Um dia por pura curiosidade histórica lhe ocorreu encher a cuia de água, para lavar o rosto. Estava secando o rosto com a toalha, quando ouviu algo como um ruído atrás de si. Ele abaixou a toalha e quase enfartou com o que viu no espelho. Algo que só poderia ser descrito como a visão espiritual de um anjo alado, agitando a sua asa. Mais do que uma visão, era como se aquele ser fantástico estivesse realmente ali, tão real quanto ele mesmo. O anjo parecia tão surpreso por estar sendo visto, quanto ele por o estar vendo, de modo que ficaram ambos sem fala por alguns segundos.

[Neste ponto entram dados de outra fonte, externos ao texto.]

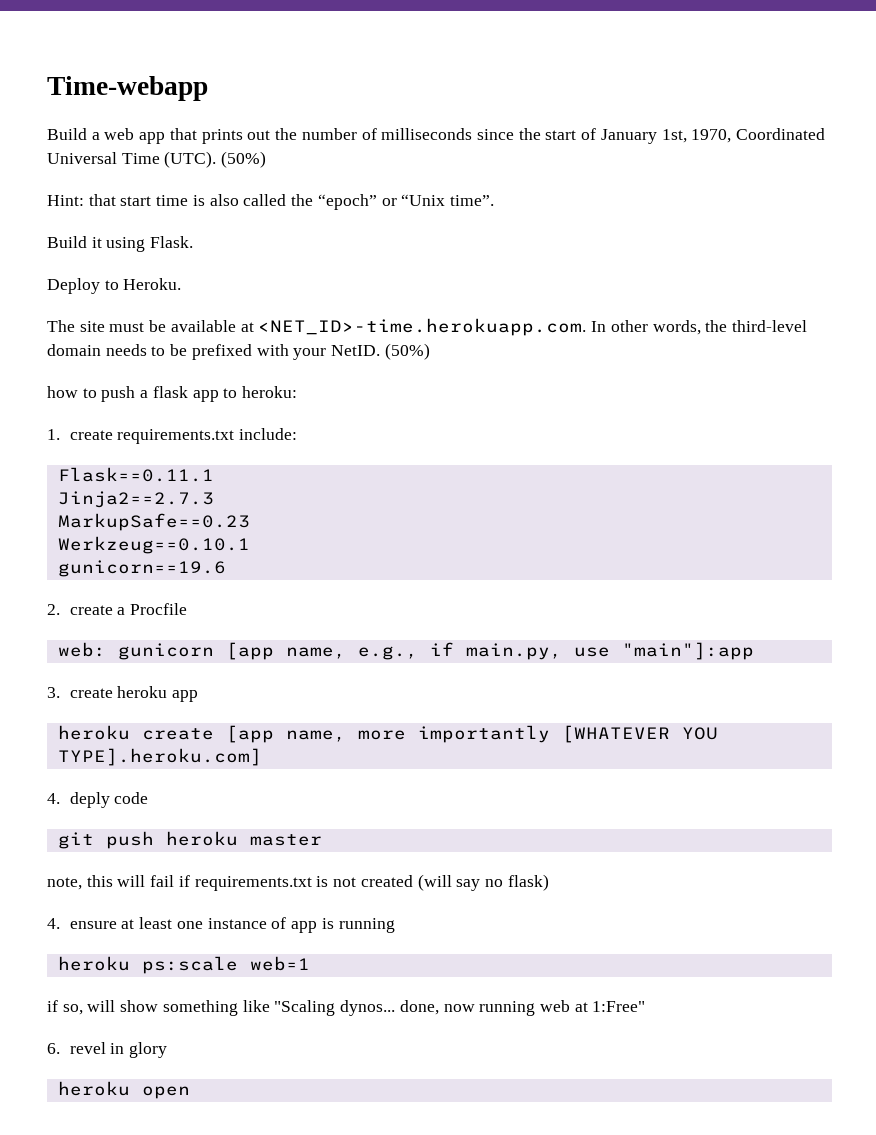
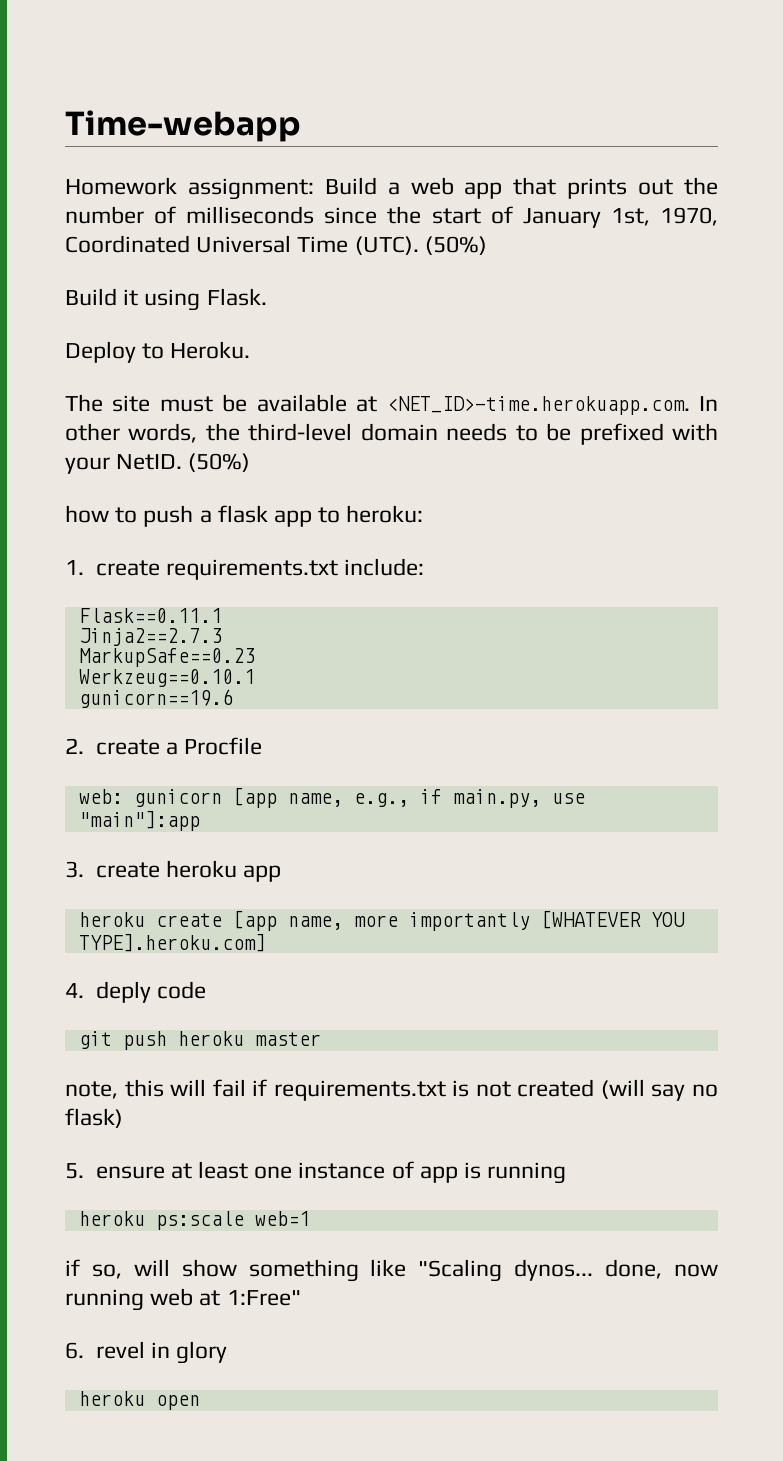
(208, 88) none -> [65,177,314,200] Homework assignment:
[47,194,494,210] // Hint: that start time is also called the “epoch” or “Unix time”. -> (487, 245) none
[47,918,60,929] 4. -> [65,1163,84,1179] 5.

“Não tenha medo”, disse o anjo por fim, com um tipo de voz profunda. “Existe uma explicação razoável para tudo, que passa por esse artefato ai...”, disse ele apontando para o objeto de pedra sobre a pia. “Eu o tenho seguido por anos, desde que foi descoberto em uma escavação, para que não caia nas mãos erradas. Esse objeto passou por muitas mãos, até chegar nas suas.”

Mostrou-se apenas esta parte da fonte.